Data excerpts ▸
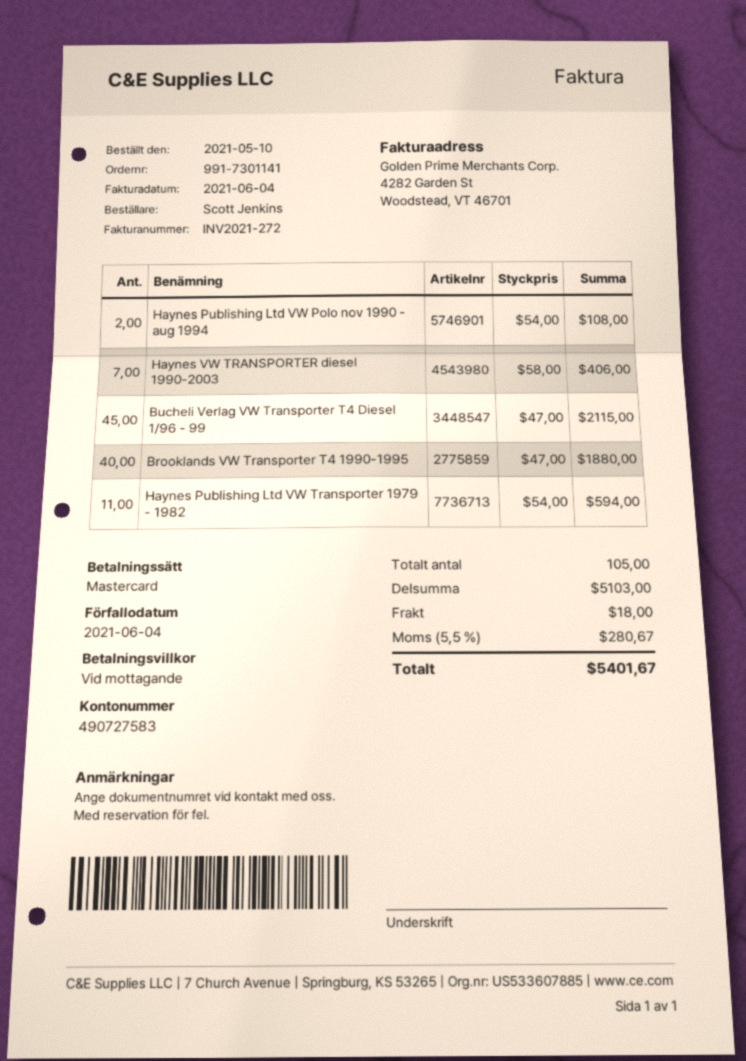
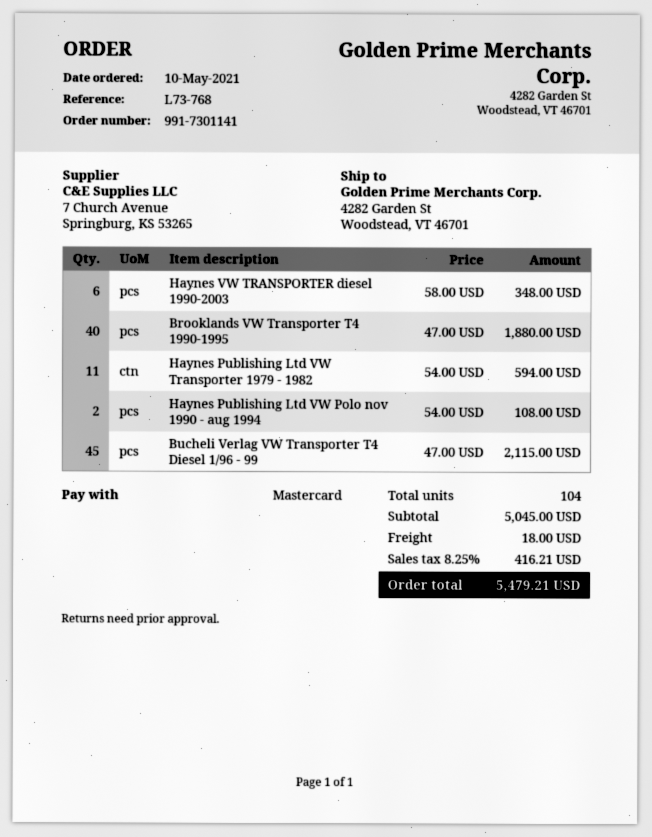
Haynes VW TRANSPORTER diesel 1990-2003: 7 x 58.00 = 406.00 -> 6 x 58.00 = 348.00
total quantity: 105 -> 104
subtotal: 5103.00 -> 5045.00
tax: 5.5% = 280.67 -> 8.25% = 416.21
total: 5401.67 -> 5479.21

Your goal ▸ The answer should be the complete listing, set down exactly, without pictures.

Answer for this exercise ▸
Haynes VW TRANSPORTER diesel 1990-2003: 7 x 58.00 = 406.00 -> 6 x 58.00 = 348.00
total quantity: 105 -> 104
subtotal: 5103.00 -> 5045.00
tax: 5.5% = 280.67 -> 8.25% = 416.21
total: 5401.67 -> 5479.21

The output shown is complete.